# YOUR GOAL
Show each line from the records below in which the word "LESS" occurs.

(Content revision data)
· · · ·
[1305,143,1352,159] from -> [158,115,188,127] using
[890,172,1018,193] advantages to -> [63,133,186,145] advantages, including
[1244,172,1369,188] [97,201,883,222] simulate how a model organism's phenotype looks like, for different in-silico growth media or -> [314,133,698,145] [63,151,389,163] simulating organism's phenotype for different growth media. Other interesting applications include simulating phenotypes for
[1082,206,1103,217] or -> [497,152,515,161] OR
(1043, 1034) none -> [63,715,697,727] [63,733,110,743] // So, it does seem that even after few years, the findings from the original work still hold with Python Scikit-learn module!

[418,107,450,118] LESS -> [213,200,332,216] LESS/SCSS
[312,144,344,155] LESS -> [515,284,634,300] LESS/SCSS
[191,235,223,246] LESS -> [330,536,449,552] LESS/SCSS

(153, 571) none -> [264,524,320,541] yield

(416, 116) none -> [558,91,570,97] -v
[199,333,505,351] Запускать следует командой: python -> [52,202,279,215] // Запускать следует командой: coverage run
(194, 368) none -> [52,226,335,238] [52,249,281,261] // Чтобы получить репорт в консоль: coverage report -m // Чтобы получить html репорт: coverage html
· · · ·
# WRITTEN RESPONSE
[418,107,450,118] LESS -> [213,200,332,216] LESS/SCSS
[312,144,344,155] LESS -> [515,284,634,300] LESS/SCSS
[191,235,223,246] LESS -> [330,536,449,552] LESS/SCSS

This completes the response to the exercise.